2025年12月5日(金)

深層報告 熊谷徹が読み解くヨーロッパ

2025年4月28日

自動車企業に痛撃

 ドイツ経済で特に手痛い打撃を受けるのが、自動車産業だ。トランプ政権はすでに輸入自動車に25%の関税を発動している。トランプ氏は「ニューヨークの五番街を歩くと、ドイツの高級車が目立つ。ドイツに行っても、米国車は見かけない」と不満を述べたことがあり、ドイツの自動車メーカーを敵視している。

 実際ドイツの自動車メーカーにとって、米国は最も重要な輸出市場だ。24年にドイツは、世界全体に340万台の乗用車を輸出したが、その内、米国向けの輸出の比率は13.7%(45万台)と最も多い。英国(11.3%)、フランス(7.4%)に水を開けている。

 ドイツのメーカーも日本車のメーカー同様に、米国で現地生産してはいる。しかしその比率はフォルクスワーゲン(VW)グループで35.7%、BMWで49.9%、メルセデス・ベンツで42.3%と半分に達していない。中でもVWグループに属するポルシェとアウディは、米国で全く車を生産していないので、特に関税による打撃が大きい。

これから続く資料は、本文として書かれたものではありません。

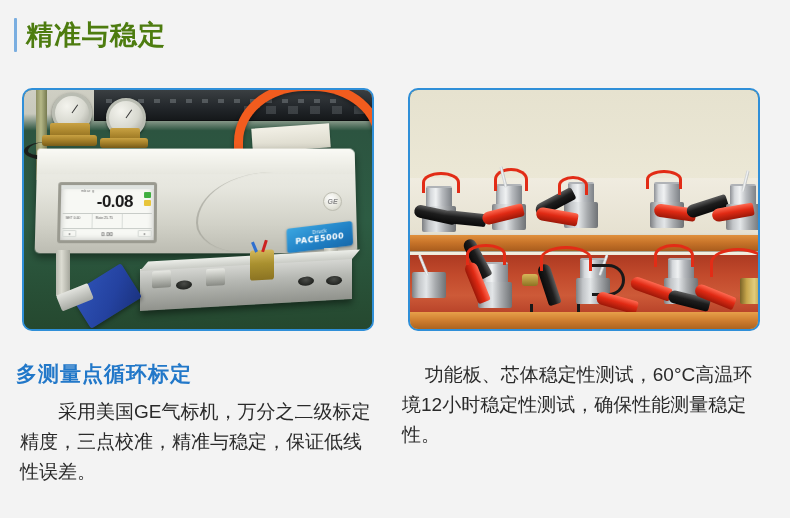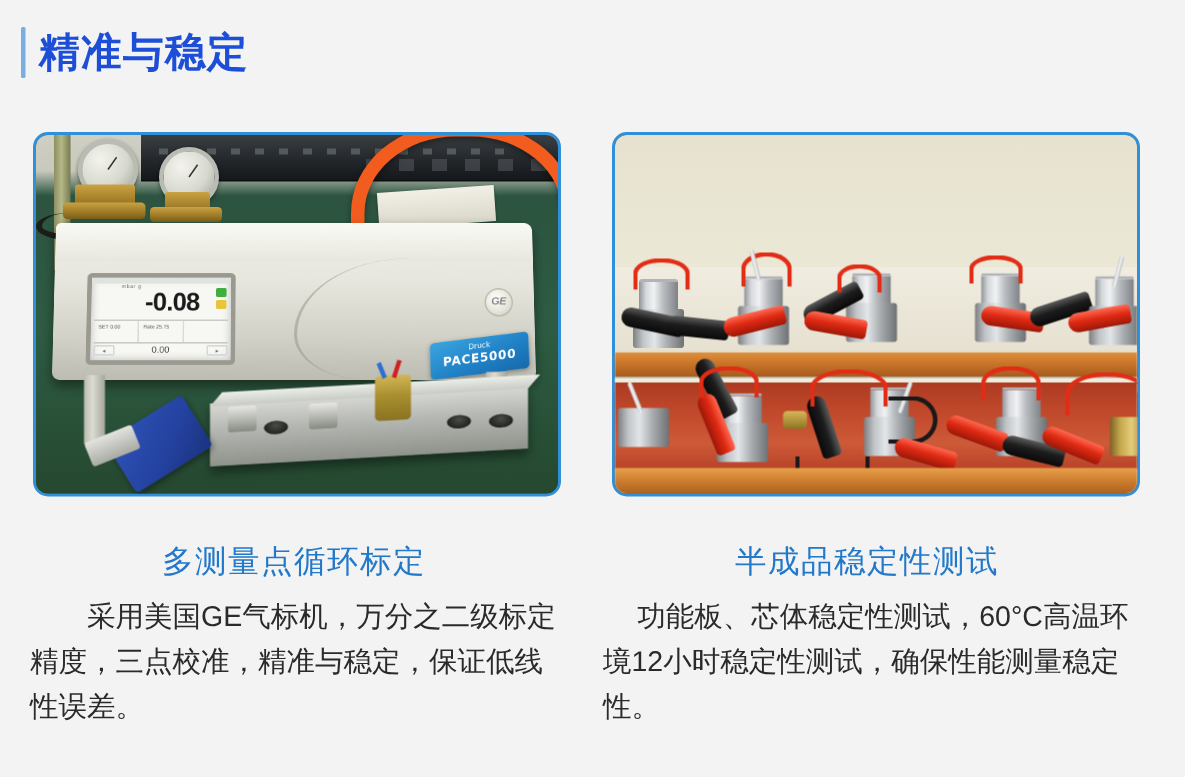--- a/index.html
+++ b/index.html
@@ -35,7 +35,7 @@
     margin-left: 9px;
     font-size: 27px;
     font-weight: bold;
-    color: #1d4ed8;
+    color: #4d7c0f;
     letter-spacing: 1px;
     line-height: 34px;
     white-space: nowrap;

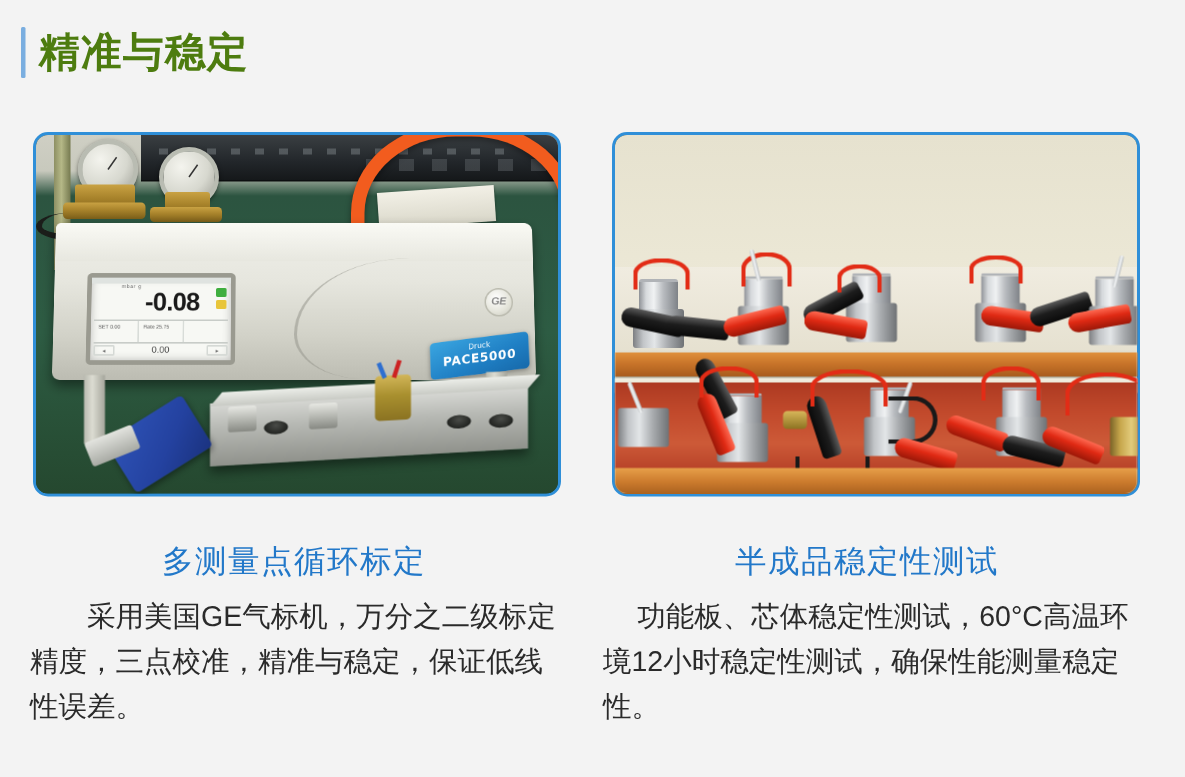--- a/index.html
+++ b/index.html
@@ -331,9 +331,8 @@
   .caption-col.left  { margin-left: 16px; }
   .caption-col.right { margin-left: 22px; }
   .caption-heading {
-    text-align: center;
     font-size: 21px;
-    font-weight: normal;
+    font-weight: bold;
     color: #2278c9;
     letter-spacing: 1px;
     margin-bottom: 9px;

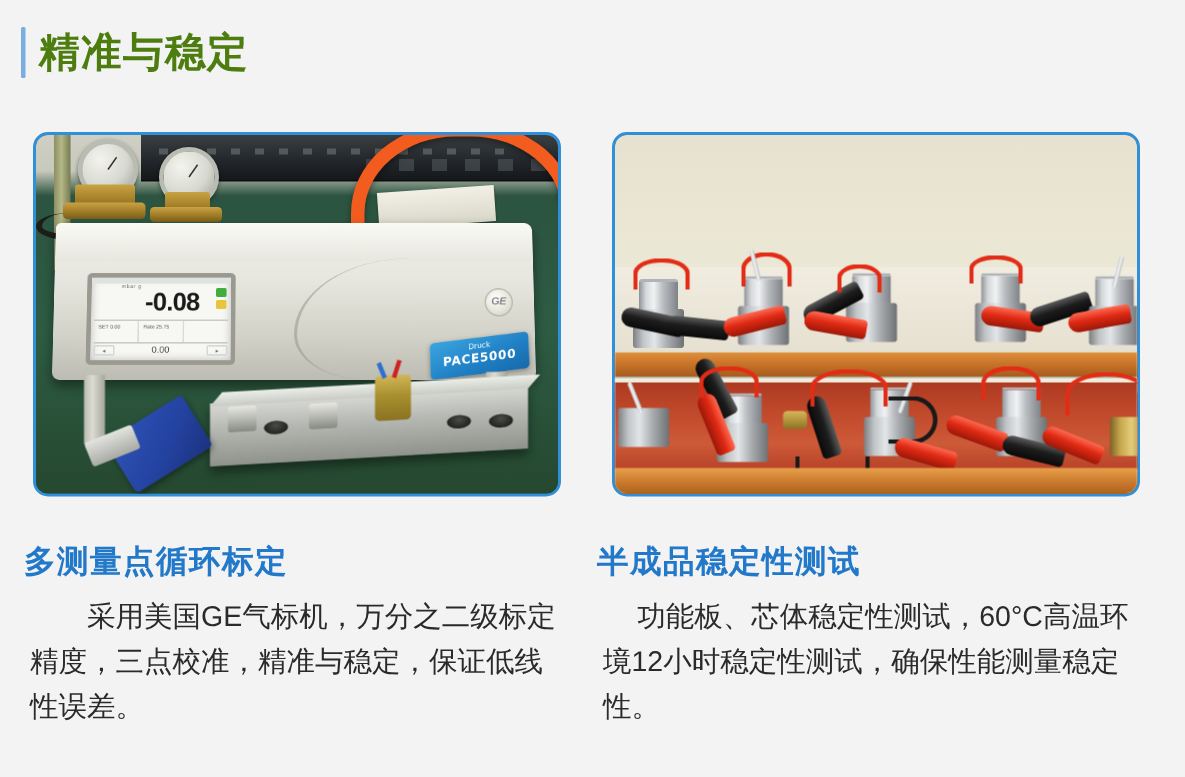--- a/index.html
+++ b/index.html
@@ -524,7 +524,6 @@
     <div class="caption-body">采用美国GE气标机，万分之二级标定精度，三点校准，精准与稳定，保证低线性误差。</div>
   </div>
   <div class="caption-col right">
-    <div class="caption-heading">半成品稳定性测试</div>
     <div class="caption-body">功能板、芯体稳定性测试，60°C高温环境12小时稳定性测试，确保性能测量稳定性。</div>
   </div>
 </div>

 米国の市場調査企業バーンスタイン・リサーチは、3月28日、「ドイツの大手自動車メーカー3社がトランプ氏の追加関税によって受ける悪影響は、110億ユーロ(1兆7600億円)に達する可能性がある」と予測した。同社は「関税措置が長引いた場合、BMWの利益率は2ポイント、メルセデス・ベンツでは2.2ポイント下がるかもしれない」とみている。

中国でドイツ車のシェアが減少

 トランプ関税は、ドイツの自動車メーカーにとって最悪のタイミングでやって来た。その理由は、これまで重要な市場だった中国でドイツ車のマーケットシェアが減っているからだ。

 ドイツの経済日刊紙ハンデルスブラットは2月5日電子版で、「ドイツのメーカーの中国におけるバッテリー式電気自動車(BEV)危機は深刻さを増している。VW、アウディ、ポルシェ、メルセデス・ベンツ、BMWの23年の中国のBEV市場でのシェアは6.5%だったが、24年には5%に減った」と報じた。

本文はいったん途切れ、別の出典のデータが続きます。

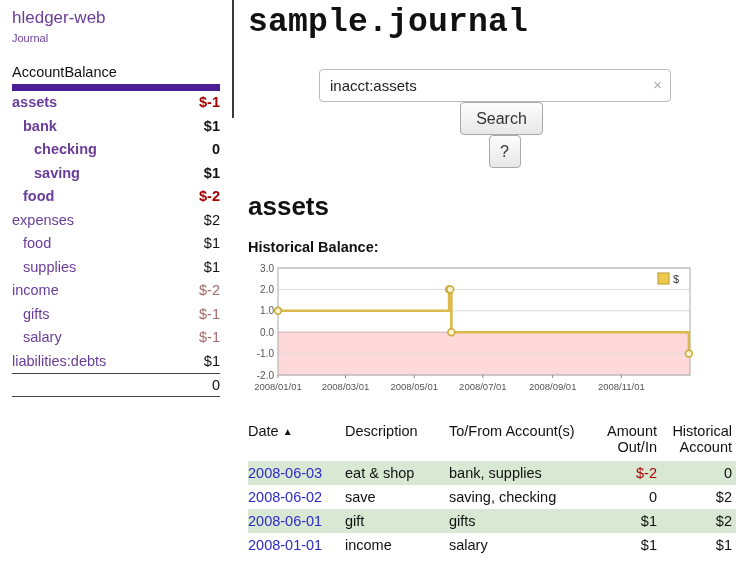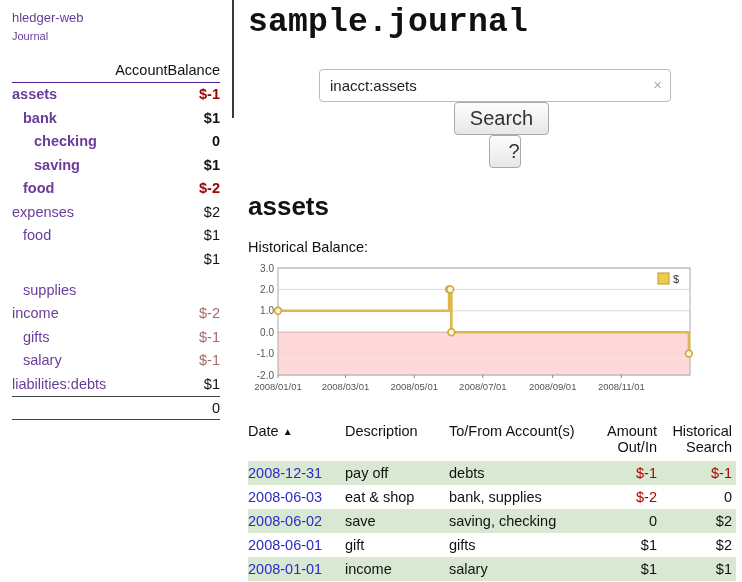--- a/index.html
+++ b/index.html
@@ -10,7 +10,7 @@
   
   .sidebar { position:absolute; left:0; top:0; width:233px; padding:8px 10px 0 12px; }
   .sidebar-divider { position:absolute; left:232px; top:0; width:2px; height:118px; background:#3a3a3a; }
-  .app-title { color:var(--purple); font-size:13px; display:inline-block; }
+  .app-title { color:var(--purple); font-size:17px; display:inline-block; }
   .journal-link { color:var(--purple); font-size:11px; display:inline-block; }
   .acct-table { margin-top:18px; font-size:14.5px; width:208px; }
   .acct-head { display:flex; justify-content:flex-end; padding-bottom:4px; border-bottom:1px solid #4c1d95; }

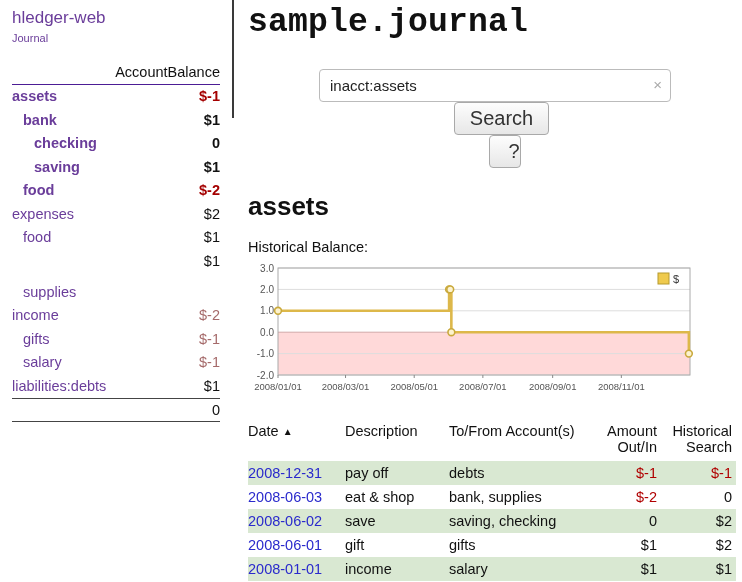--- a/index.html
+++ b/index.html
@@ -13,7 +13,7 @@
   .app-title { color:var(--purple); font-size:17px; display:inline-block; }
   .journal-link { color:var(--purple); font-size:11px; display:inline-block; }
   .acct-table { margin-top:18px; font-size:14.5px; width:208px; }
-  .acct-head { display:flex; justify-content:flex-end; padding-bottom:4px; border-bottom:1px solid #4c1d95; }
+  .acct-head { display:flex; justify-content:flex-start; padding-bottom:4px; border-bottom:7px solid #4c1d95; }
   .acct-row { display:flex; justify-content:space-between; line-height:23.5px; }
   .acct-row.bold { font-weight:bold; }
   .acct-name { color:var(--purple); }

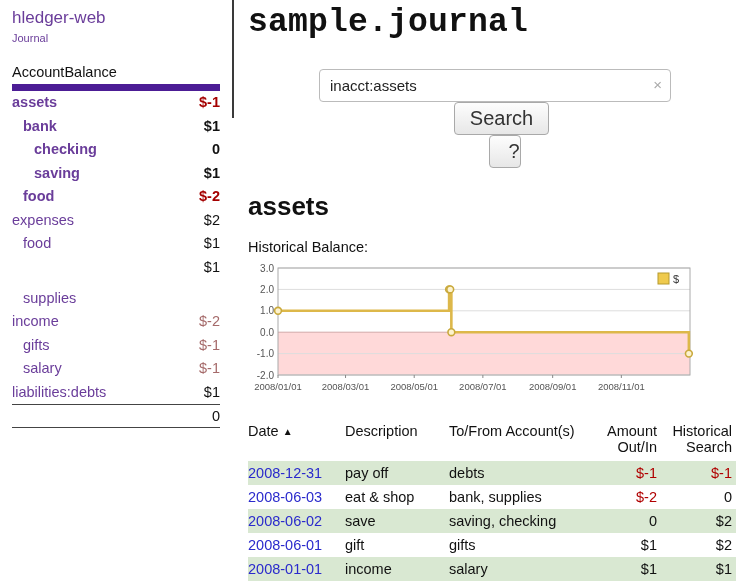--- a/index.html
+++ b/index.html
@@ -31,9 +31,9 @@
   .search-box input { width:352px; height:33px; border:1px solid #bbb; border-radius:4px;
     padding:0 28px 0 10px; font-size:15px; color:#222; font-family:inherit; outline:none; }
   .clear-x { position:absolute; right:9px; top:7px; color:#aaa; font-size:15px; cursor:pointer; }
-  .btn { height:33px; padding:0 15px; margin-left:13px; font-size:20px; color:#333;
+  .btn { height:33px; padding:0 15px; margin-left:13px; font-size:16px; color:#333;
     background:linear-gradient(#fdfdfd,#e7e7e7); border:1px solid #a9a9a9; border-radius:4px;
-    font-family:inherit; cursor:pointer;text-align:right; }
+    font-family:inherit; cursor:pointer; }
   .btn.help { margin-left:19px; width:32px; padding:0; }
   h2.section-title { font-size:26px; font-weight:bold; margin-top:23px; }
   .chart-label { margin-top:17px; font-size:14.5px; font-weight:normal; }

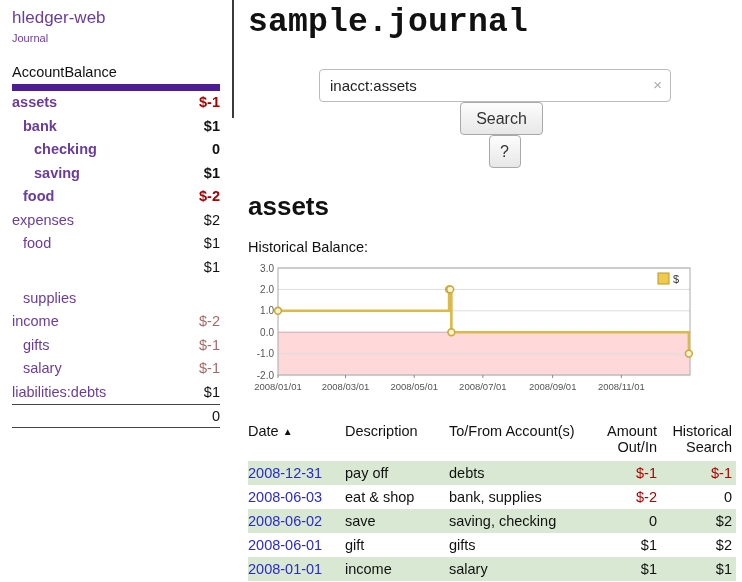--- a/index.html
+++ b/index.html
@@ -36,7 +36,7 @@
     font-family:inherit; cursor:pointer; }
   .btn.help { margin-left:19px; width:32px; padding:0; }
   h2.section-title { font-size:26px; font-weight:bold; margin-top:23px; }
-  .chart-label { margin-top:17px; font-size:14.5px; font-weight:normal; }
+  .chart-label { margin-top:17px; font-size:14.5px; font-weight:bold; }
   svg.chart { margin-top:6px; display:block; }
 
   

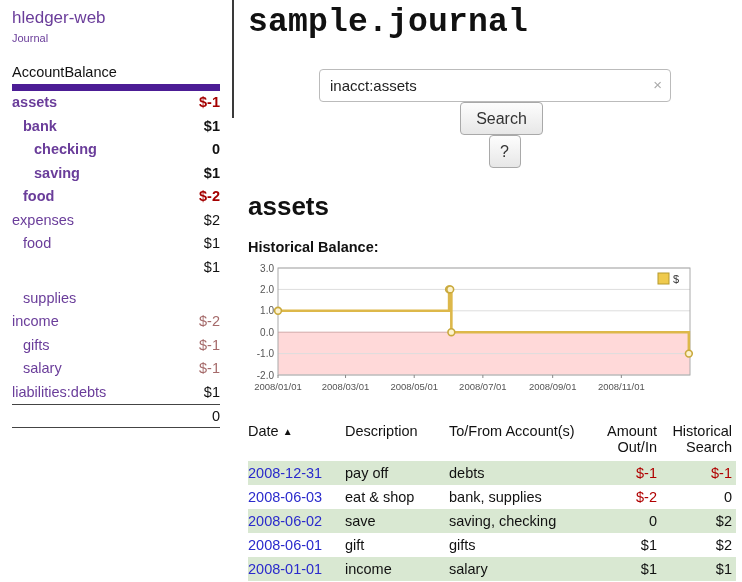--- a/index.html
+++ b/index.html
@@ -92,7 +92,7 @@
           <span class="acct-bal">$1</span>
         </div>
         <div class="acct-row">
-          <a class="acct-name" style="padding-left: 11px; margin-top: 31px;">supplies</a>
+          <a class="acct-name" style="padding-left: 11px;">supplies</a>
           <span class="acct-bal">$1</span>
         </div>
         <div class="acct-row">

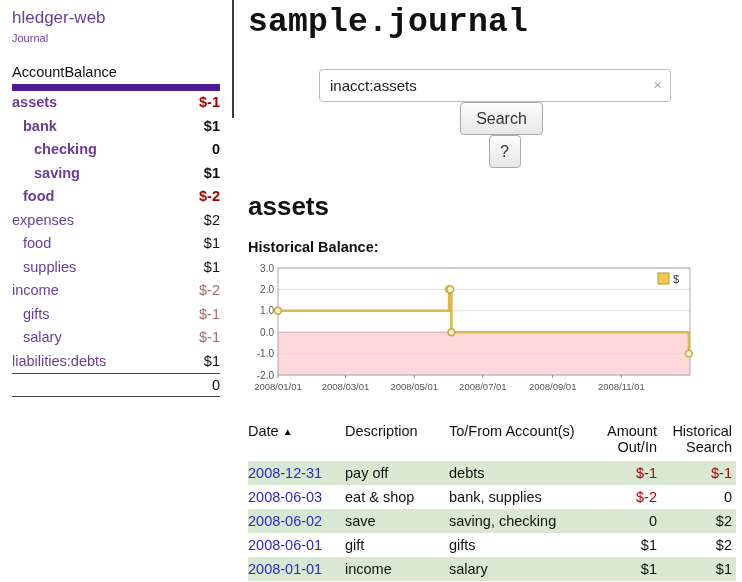--- a/index.html
+++ b/index.html
@@ -187,7 +187,7 @@
         <th>Description</th>
         <th>To/From Account(s)</th>
         <th class="num">Amount Out/In</th>
-        <th class="num">Historical Search</th>
+        <th class="num">Historical Account</th>
       </tr>
     </thead>
     <tbody id="register-body">

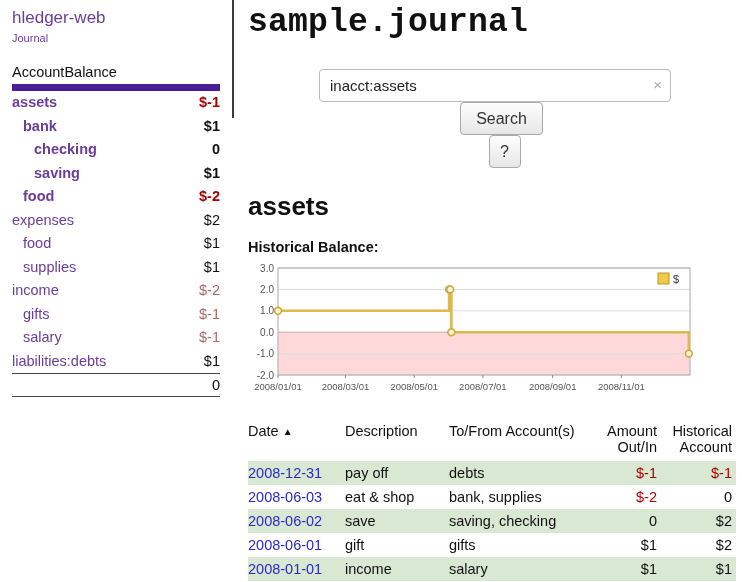--- a/index.html
+++ b/index.html
@@ -192,13 +192,6 @@
     </thead>
     <tbody id="register-body">
         <tr>
-          <td><a class="date-link">2008-12-31</a></td>
-          <td class="">pay off</td>
-          <td class="">debts</td>
-          <td class="num neg">$-1</td>
-          <td class="num neg">$-1</td>
-        </tr>
-        <tr>
           <td><a class="date-link">2008-06-03</a></td>
           <td class="">eat &amp; shop</td>
           <td class="">bank, supplies</td>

 ドイツ最大の自動車メーカーVWグループが24年に中国で売った車の台数は、293万台だった。23年に比べて9.5%の減少である。

 実際、ドイツメーカーの販売実績は、中国メーカーに水を開けられる一方だ。ミュンヘンに本社を持つ自動車専門のコンサルタント企業ベリュルス社の調査によると、24年の第4四半期に中国の比亜迪(BYD)は中国で約59万1000台の車を販売した。これに対し同時期のVWの中国での販売台数は約5万6000台、BMWは約4万6000台にすぎない。メルセデス・ベンツは約1万9000台しか売れなかった。

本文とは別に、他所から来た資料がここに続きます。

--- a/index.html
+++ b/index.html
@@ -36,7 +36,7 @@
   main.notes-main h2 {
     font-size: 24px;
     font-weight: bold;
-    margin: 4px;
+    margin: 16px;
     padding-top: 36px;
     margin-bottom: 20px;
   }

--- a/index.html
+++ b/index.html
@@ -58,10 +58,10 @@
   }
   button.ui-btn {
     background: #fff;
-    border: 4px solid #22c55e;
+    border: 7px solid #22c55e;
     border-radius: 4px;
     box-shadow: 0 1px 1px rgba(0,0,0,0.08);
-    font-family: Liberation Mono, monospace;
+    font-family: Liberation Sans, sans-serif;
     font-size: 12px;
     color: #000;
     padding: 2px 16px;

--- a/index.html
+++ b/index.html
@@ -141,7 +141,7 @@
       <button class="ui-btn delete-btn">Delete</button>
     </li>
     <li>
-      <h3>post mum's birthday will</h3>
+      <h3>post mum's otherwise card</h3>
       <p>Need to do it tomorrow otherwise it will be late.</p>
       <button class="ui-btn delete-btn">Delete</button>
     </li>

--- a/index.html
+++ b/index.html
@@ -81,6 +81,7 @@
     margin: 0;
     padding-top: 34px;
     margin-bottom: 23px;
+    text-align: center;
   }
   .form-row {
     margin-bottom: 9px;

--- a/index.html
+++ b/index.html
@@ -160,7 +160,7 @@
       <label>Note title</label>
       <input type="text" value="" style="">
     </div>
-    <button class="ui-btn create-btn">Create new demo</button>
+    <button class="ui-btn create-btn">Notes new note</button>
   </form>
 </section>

 中国と欧州の製造業界に詳しい日本人コンサルタントは、「ドイツの自動車業界は、技術的にも中国メーカーに完全に抜かれた」と語った。コネクテッド・カーや自動運転に関する技術でドイツは中国に水を開けられている。

 BEVをめぐる激しい競争が起きている中国では、中国メーカーが消費者に好まれる様々なギミックを車に盛り込み、運転者だけではなく同乗者にとっても「快適で楽しい空間」を作り出すためにしのぎを削っている。カラオケ設備、マッサージ装置付きの座席、冷蔵庫などはその一例に過ぎない。ドイツのメーカーは、これまでこうしたギミックを重視してこなかった。

 ポルシェのルッツ・メシュケ元財務担当取締役は、「ドイツ車の売れ行きが中国で悪化している理由は、中国市場がBEVとプラグインハイブリッド車(PHV)中心の市場になりつつあるからだ。今後中国のEVシフトが進めば、ドイツの車メーカーはさらに苦戦する」と語っている。中国でのBEVとPHVの24年販売台数は、前年比で40.7%増加した。中国で24年に売られた新車の47.6%がBEVかPHVだった。

 ドイツのメーカーは、中国の内燃機関の車の部門では、今も首位にある。だがBEV・PHV部門の急拡大により、同国の内燃機関の車のマーケットは、急速に縮小している。

 VWグループは、かつては国内乗用車部門の営業利益率の低さを、中国からの収益でカバーすることができた。だが中国でのマーケットシェアが減っているために、もはや国内乗用車部門の営業利益率の低さを中国からの収益で補うことができなくなった。

 このため、同社は30年までに国内の従業員数を約3万5000人減らすという、身を切るようなリストラを昨年12月に発表したのだ。アウディ、ポルシェの人員削減数も加えると、VWグループは従業員数を4万人以上減らすことになる。